Data entries

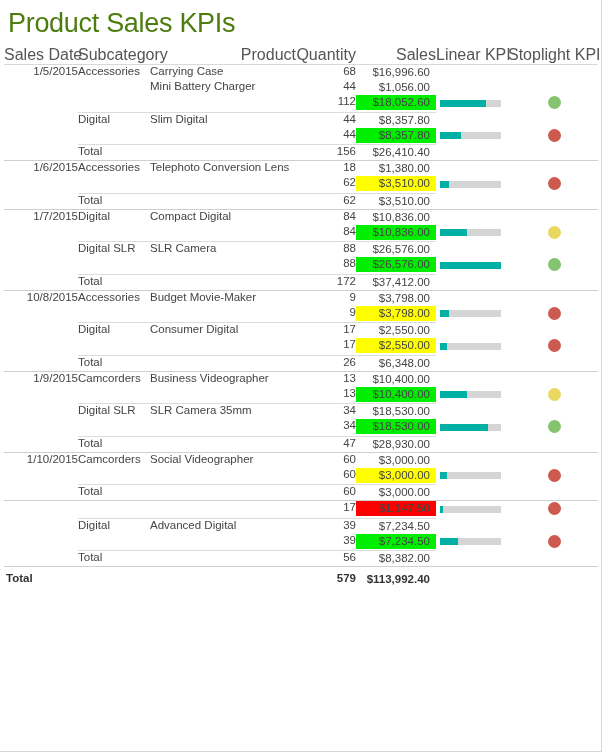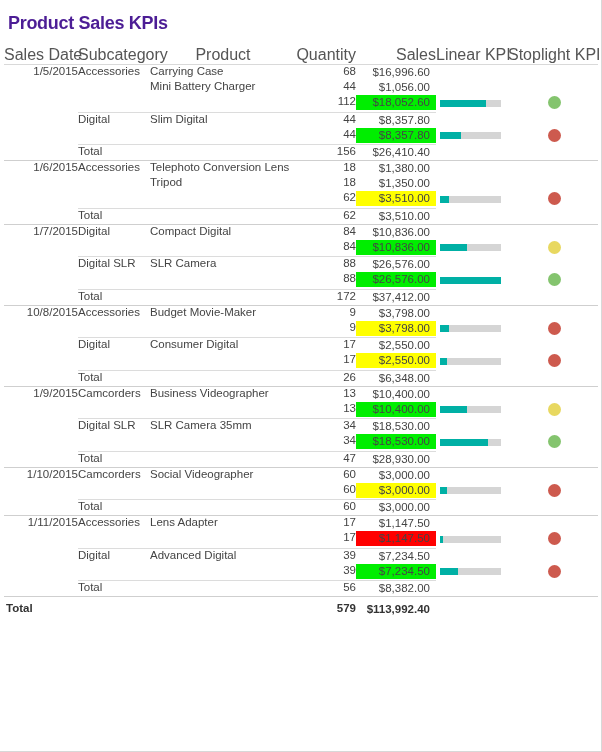--- a/index.html
+++ b/index.html
@@ -16,23 +16,23 @@
   }
   .report {
     width: 602px;
     height: 752px;
     padding: 0;
     position: relative;
     border-right: 1px solid #d8d8d8;
     border-bottom: 1px solid #d8d8d8;
   }
   .report-title {
-    font-size: 18px;
-    font-weight: 700;
-    color: #4c1d95;
+    font-size: 27px;
+    font-weight: 400;
+    color: #4d7c0f;
     letter-spacing: -0.3px;
     padding: 6px 0 0 8px;
     line-height: 34px;
     white-space: nowrap;
   }
   table.kpi-table {
     width: 594px;
     margin-left: 4px;
     margin-top: 6px;
     border-collapse: collapse;
@@ -56,21 +56,21 @@
   thead th {
     font-weight: bold;
     color: #555555;
     font-size: 16px;
     padding-bottom: 5px;
     border-bottom: 1px solid #d9d9d9;
     white-space: nowrap;
   }
   th.h-date      { text-align: right; padding-right: 3px; }
   th.h-subcat    { text-align: left;  padding-left: 4px; }
-  th.h-product   { padding-right: 6px; }
+  th.h-product   { text-align: right; padding-right: 6px; }
   th.h-qty       { text-align: right; padding-right: 6px; }
   th.h-sales     { text-align: right; padding-right: 6px; }
   th.h-linear    { text-align: center; }
   th.h-stoplight { text-align: right; }
 
   tbody tr td {
     padding-top: 4px;
     padding-bottom: 4px;
     line-height: 13px;
   }
@@ -245,31 +245,20 @@
           <td class="d-date">1/6/2015</td>
           <td class="d-subcat">Accessories</td>
           <td class="d-product">Telephoto Conversion Lens</td>
           <td class="d-qty">18</td>
           <td class="d-sales">
             <span class="sales-box">$1,380.00</span>
           </td>
           <td class="d-linear"></td>
           <td class="d-stop"></td>
         </tr>
-        <tr class="">
-          <td class="d-date"></td>
-          <td class="d-subcat"></td>
-          <td class="d-product">Tripod</td>
-          <td class="d-qty">18</td>
-          <td class="d-sales">
-            <span class="sales-box">$1,350.00</span>
-          </td>
-          <td class="d-linear"></td>
-          <td class="d-stop"></td>
-        </tr>
         <tr class="group-sub">
           <td class="d-date"></td>
           <td class="d-subcat"></td>
           <td class="d-product"></td>
           <td class="d-qty">62</td>
           <td class="d-sales">
             <span class="sales-box hl-yellow">$3,510.00</span>
           </td>
           <td class="d-linear"><span class="bar-track"><span class="bar-fill" style="width:14%"></span></span></td>
           <td class="d-stop"><span class="dot s-red"></span></td>
@@ -476,31 +465,20 @@
           <td class="d-date"></td>
           <td class="d-subcat">Total</td>
           <td class="d-product"></td>
           <td class="d-qty">60</td>
           <td class="d-sales">
             <span class="sales-box">$3,000.00</span>
           </td>
           <td class="d-linear"></td>
           <td class="d-stop"></td>
         </tr>
-        <tr class="">
-          <td class="d-date">1/11/2015</td>
-          <td class="d-subcat">Accessories</td>
-          <td class="d-product">Lens Adapter</td>
-          <td class="d-qty">17</td>
-          <td class="d-sales">
-            <span class="sales-box">$1,147.50</span>
-          </td>
-          <td class="d-linear"></td>
-          <td class="d-stop"></td>
-        </tr>
         <tr class="group-sub">
           <td class="d-date"></td>
           <td class="d-subcat"></td>
           <td class="d-product"></td>
           <td class="d-qty">17</td>
           <td class="d-sales">
             <span class="sales-box hl-red">$1,147.50</span>
           </td>
           <td class="d-linear"><span class="bar-track"><span class="bar-fill" style="width:5%"></span></span></td>
           <td class="d-stop"><span class="dot s-red"></span></td>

What you have to do:
Without the pictures, please output every record exactly.

Result of the task:
--- a/index.html
+++ b/index.html
@@ -16,23 +16,23 @@
   }
   .report {
     width: 602px;
     height: 752px;
     padding: 0;
     position: relative;
     border-right: 1px solid #d8d8d8;
     border-bottom: 1px solid #d8d8d8;
   }
   .report-title {
-    font-size: 18px;
-    font-weight: 700;
-    color: #4c1d95;
+    font-size: 27px;
+    font-weight: 400;
+    color: #4d7c0f;
     letter-spacing: -0.3px;
     padding: 6px 0 0 8px;
     line-height: 34px;
     white-space: nowrap;
   }
   table.kpi-table {
     width: 594px;
     margin-left: 4px;
     margin-top: 6px;
     border-collapse: collapse;
@@ -56,21 +56,21 @@
   thead th {
     font-weight: bold;
     color: #555555;
     font-size: 16px;
     padding-bottom: 5px;
     border-bottom: 1px solid #d9d9d9;
     white-space: nowrap;
   }
   th.h-date      { text-align: right; padding-right: 3px; }
   th.h-subcat    { text-align: left;  padding-left: 4px; }
-  th.h-product   { padding-right: 6px; }
+  th.h-product   { text-align: right; padding-right: 6px; }
   th.h-qty       { text-align: right; padding-right: 6px; }
   th.h-sales     { text-align: right; padding-right: 6px; }
   th.h-linear    { text-align: center; }
   th.h-stoplight { text-align: right; }
 
   tbody tr td {
     padding-top: 4px;
     padding-bottom: 4px;
     line-height: 13px;
   }
@@ -245,31 +245,20 @@
           <td class="d-date">1/6/2015</td>
           <td class="d-subcat">Accessories</td>
           <td class="d-product">Telephoto Conversion Lens</td>
           <td class="d-qty">18</td>
           <td class="d-sales">
             <span class="sales-box">$1,380.00</span>
           </td>
           <td class="d-linear"></td>
           <td class="d-stop"></td>
         </tr>
-        <tr class="">
-          <td class="d-date"></td>
-          <td class="d-subcat"></td>
-          <td class="d-product">Tripod</td>
-          <td class="d-qty">18</td>
-          <td class="d-sales">
-            <span class="sales-box">$1,350.00</span>
-          </td>
-          <td class="d-linear"></td>
-          <td class="d-stop"></td>
-        </tr>
         <tr class="group-sub">
           <td class="d-date"></td>
           <td class="d-subcat"></td>
           <td class="d-product"></td>
           <td class="d-qty">62</td>
           <td class="d-sales">
             <span class="sales-box hl-yellow">$3,510.00</span>
           </td>
           <td class="d-linear"><span class="bar-track"><span class="bar-fill" style="width:14%"></span></span></td>
           <td class="d-stop"><span class="dot s-red"></span></td>
@@ -476,31 +465,20 @@
           <td class="d-date"></td>
           <td class="d-subcat">Total</td>
           <td class="d-product"></td>
           <td class="d-qty">60</td>
           <td class="d-sales">
             <span class="sales-box">$3,000.00</span>
           </td>
           <td class="d-linear"></td>
           <td class="d-stop"></td>
         </tr>
-        <tr class="">
-          <td class="d-date">1/11/2015</td>
-          <td class="d-subcat">Accessories</td>
-          <td class="d-product">Lens Adapter</td>
-          <td class="d-qty">17</td>
-          <td class="d-sales">
-            <span class="sales-box">$1,147.50</span>
-          </td>
-          <td class="d-linear"></td>
-          <td class="d-stop"></td>
-        </tr>
         <tr class="group-sub">
           <td class="d-date"></td>
           <td class="d-subcat"></td>
           <td class="d-product"></td>
           <td class="d-qty">17</td>
           <td class="d-sales">
             <span class="sales-box hl-red">$1,147.50</span>
           </td>
           <td class="d-linear"><span class="bar-track"><span class="bar-fill" style="width:5%"></span></span></td>
           <td class="d-stop"><span class="dot s-red"></span></td>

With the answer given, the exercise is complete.